(PROBLEM DETAILS): Set down each record below precisely, skipping the pictures.

******************************

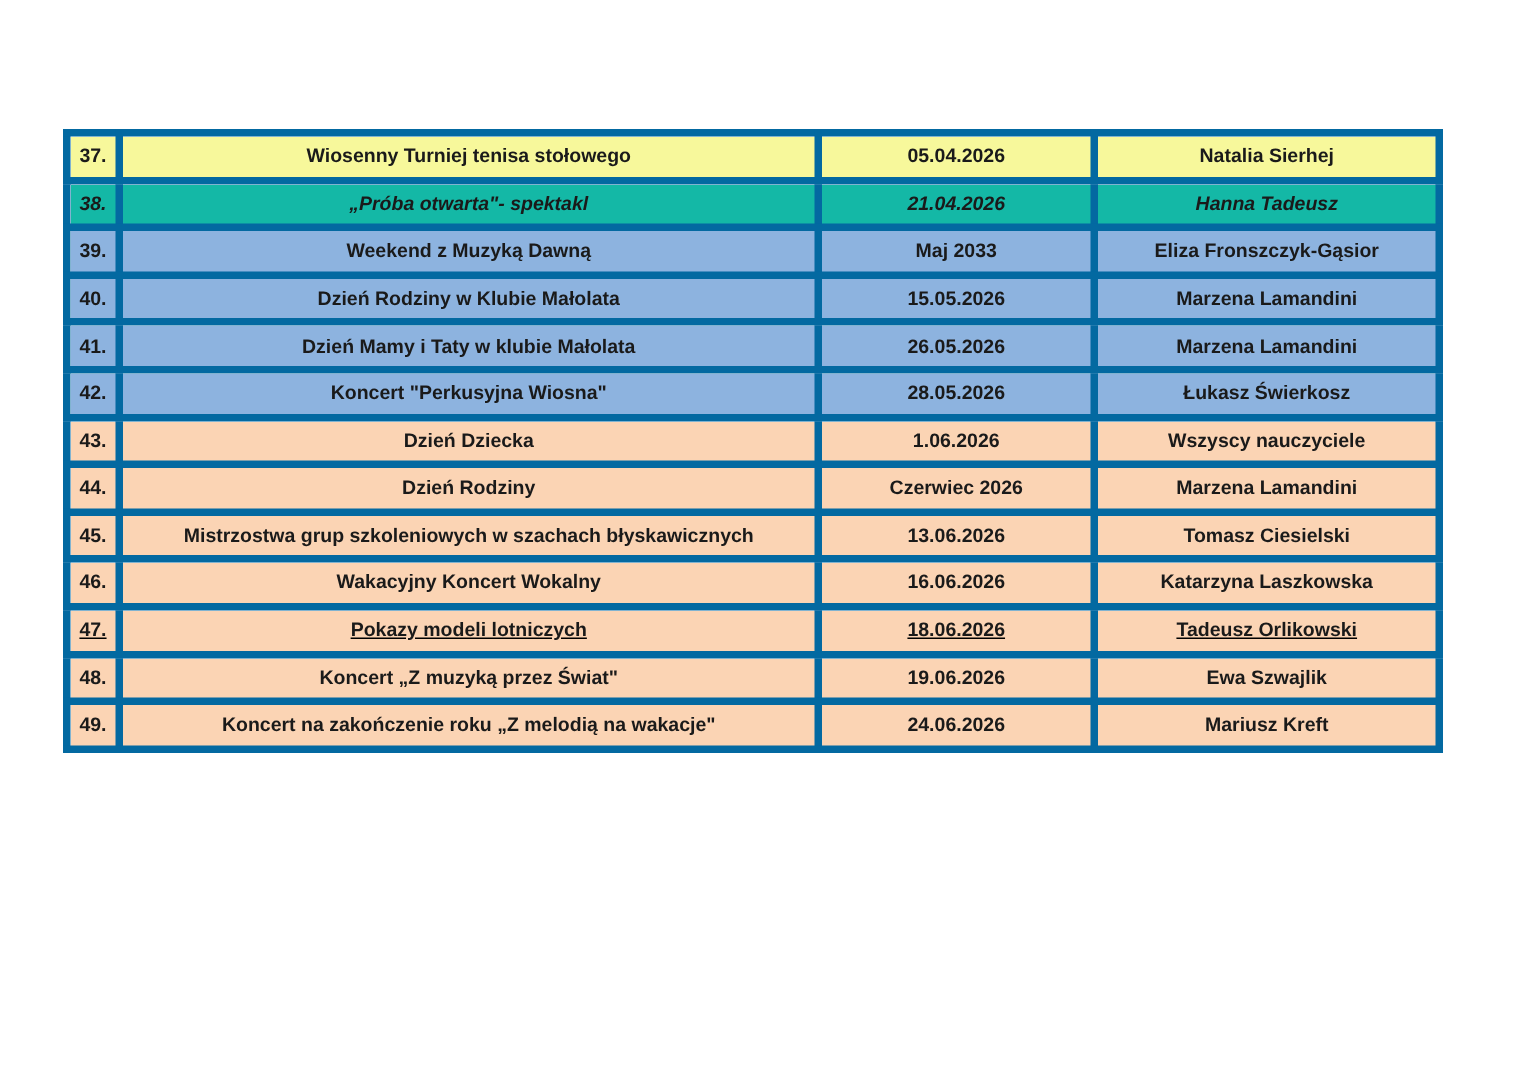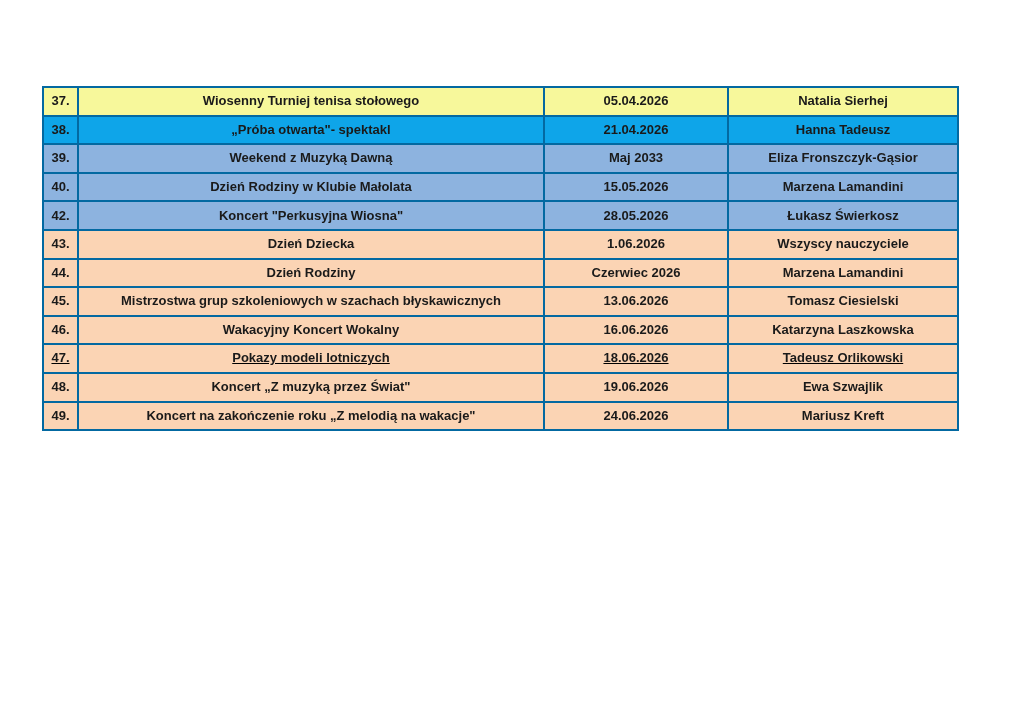--- a/index.html
+++ b/index.html
@@ -28,7 +28,7 @@
     table-layout: fixed;
   }
   table.events-table td {
-    border: 2px solid #0369a1;
+    border: 5px solid #0369a1;
     height: 26.6px;
     text-align: center;
     vertical-align: middle;

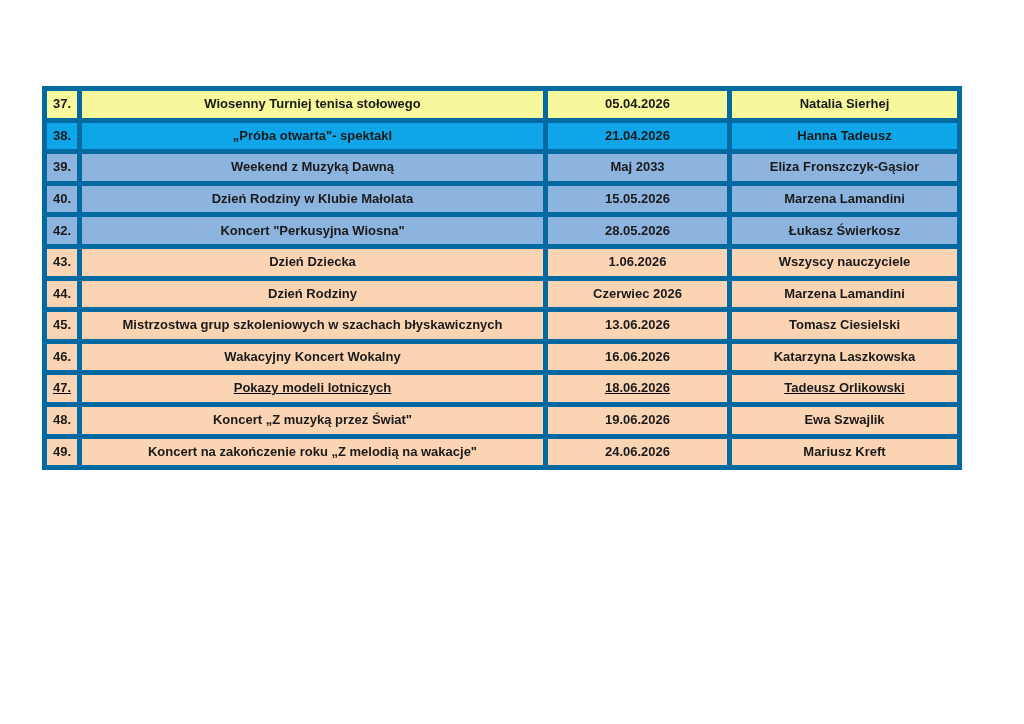--- a/index.html
+++ b/index.html
@@ -63,7 +63,7 @@
           <td>05.04.2026</td>
           <td>Natalia Sierhej</td>
         </tr>
-        <tr style="background-color: #0ea5e9;">
+        <tr style="background-color: #14b8a6; font-style: italic;">
           <td>38.</td>
           <td>„Próba otwarta"- spektakl</td>
           <td>21.04.2026</td>

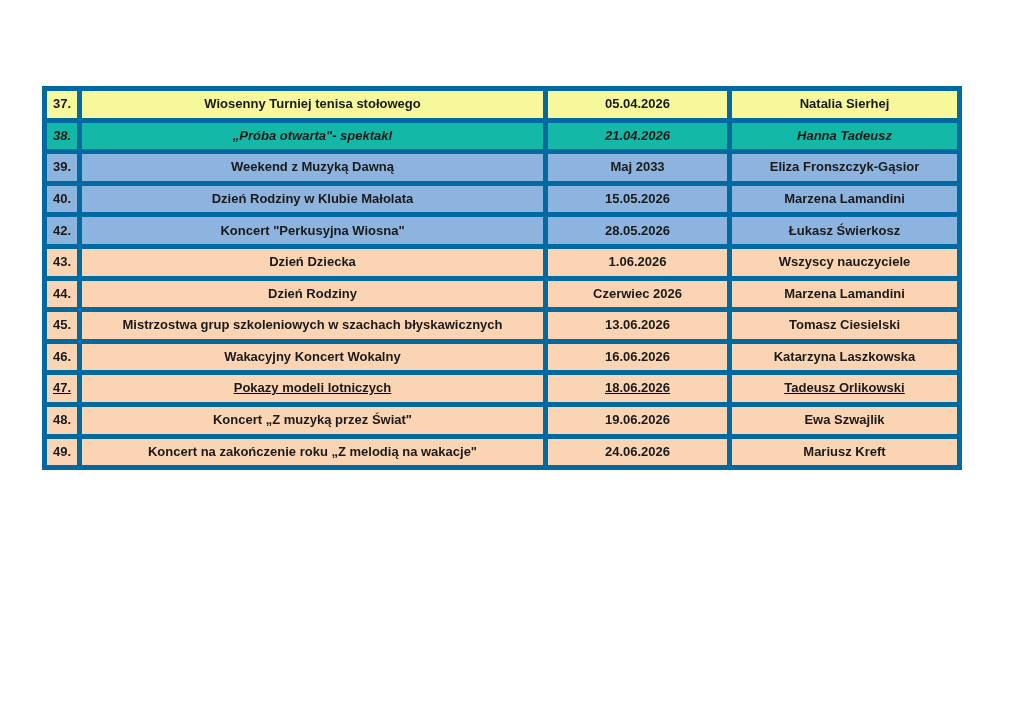--- a/index.html
+++ b/index.html
@@ -82,6 +82,12 @@
           <td>Marzena Lamandini</td>
         </tr>
         <tr style="background-color: rgb(141, 179, 223);">
+          <td>41.</td>
+          <td>Dzień Mamy i Taty w klubie Małolata</td>
+          <td>26.05.2026</td>
+          <td>Marzena Lamandini</td>
+        </tr>
+        <tr style="background-color: rgb(141, 179, 223);">
           <td>42.</td>
           <td>Koncert "Perkusyjna Wiosna"</td>
           <td>28.05.2026</td>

******************************

(SOLVED EXERCISE):
--- a/index.html
+++ b/index.html
@@ -28,7 +28,7 @@
     table-layout: fixed;
   }
   table.events-table td {
-    border: 2px solid #0369a1;
+    border: 5px solid #0369a1;
     height: 26.6px;
     text-align: center;
     vertical-align: middle;

--- a/index.html
+++ b/index.html
@@ -63,7 +63,7 @@
           <td>05.04.2026</td>
           <td>Natalia Sierhej</td>
         </tr>
-        <tr style="background-color: #0ea5e9;">
+        <tr style="background-color: #14b8a6; font-style: italic;">
           <td>38.</td>
           <td>„Próba otwarta"- spektakl</td>
           <td>21.04.2026</td>

--- a/index.html
+++ b/index.html
@@ -82,6 +82,12 @@
           <td>Marzena Lamandini</td>
         </tr>
         <tr style="background-color: rgb(141, 179, 223);">
+          <td>41.</td>
+          <td>Dzień Mamy i Taty w klubie Małolata</td>
+          <td>26.05.2026</td>
+          <td>Marzena Lamandini</td>
+        </tr>
+        <tr style="background-color: rgb(141, 179, 223);">
           <td>42.</td>
           <td>Koncert "Perkusyjna Wiosna"</td>
           <td>28.05.2026</td>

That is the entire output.